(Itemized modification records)
────────────────
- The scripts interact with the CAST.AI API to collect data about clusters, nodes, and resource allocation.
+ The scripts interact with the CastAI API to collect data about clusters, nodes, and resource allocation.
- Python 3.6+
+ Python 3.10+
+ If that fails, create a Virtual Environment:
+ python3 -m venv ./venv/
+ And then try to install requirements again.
────────────────
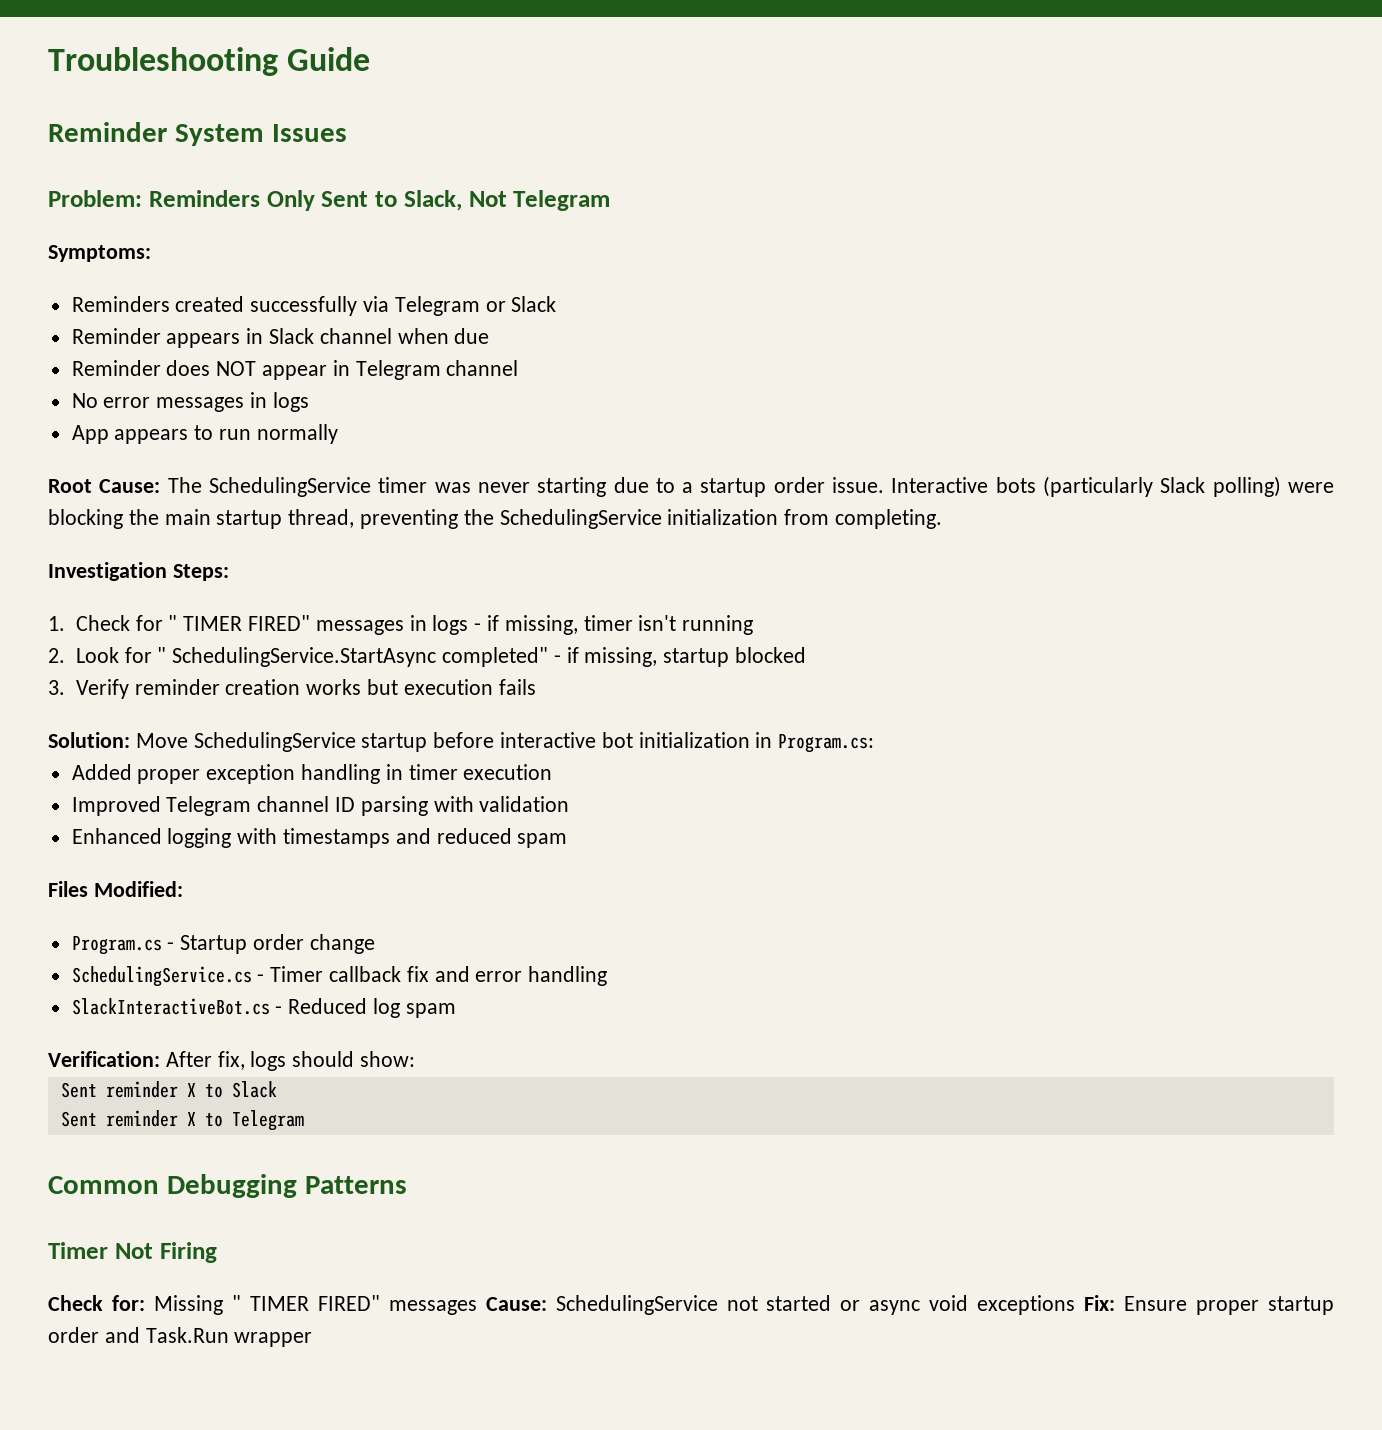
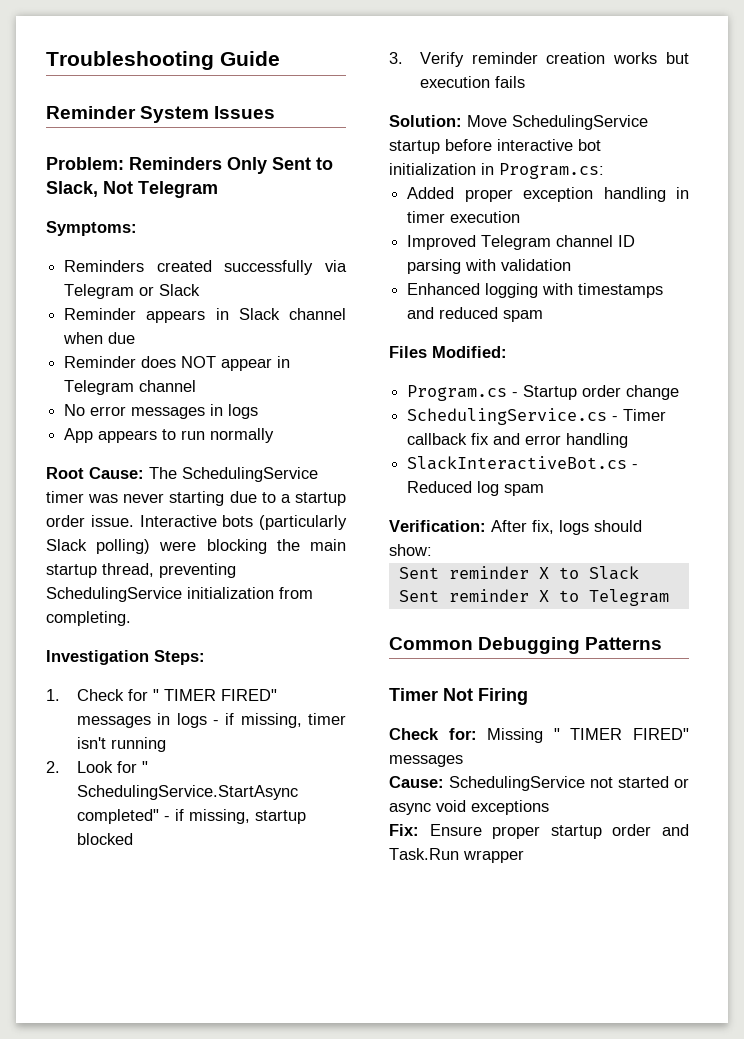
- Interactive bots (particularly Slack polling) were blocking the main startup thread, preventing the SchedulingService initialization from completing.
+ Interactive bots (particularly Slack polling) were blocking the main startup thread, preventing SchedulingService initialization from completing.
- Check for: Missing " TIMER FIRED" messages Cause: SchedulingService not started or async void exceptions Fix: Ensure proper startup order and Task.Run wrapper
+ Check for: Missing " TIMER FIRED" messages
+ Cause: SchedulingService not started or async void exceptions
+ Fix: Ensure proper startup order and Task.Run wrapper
────────────────
■ YOUR INSTRUCTIONS
Send back an exact copy of only the lines from the line with "- The scripts" up to and including the line with "install requirements again." in the data above.

■ EXERCISE ANSWER
- The scripts interact with the CAST.AI API to collect data about clusters, nodes, and resource allocation.
+ The scripts interact with the CastAI API to collect data about clusters, nodes, and resource allocation.
- Python 3.6+
+ Python 3.10+
+ If that fails, create a Virtual Environment:
+ python3 -m venv ./venv/
+ And then try to install requirements again.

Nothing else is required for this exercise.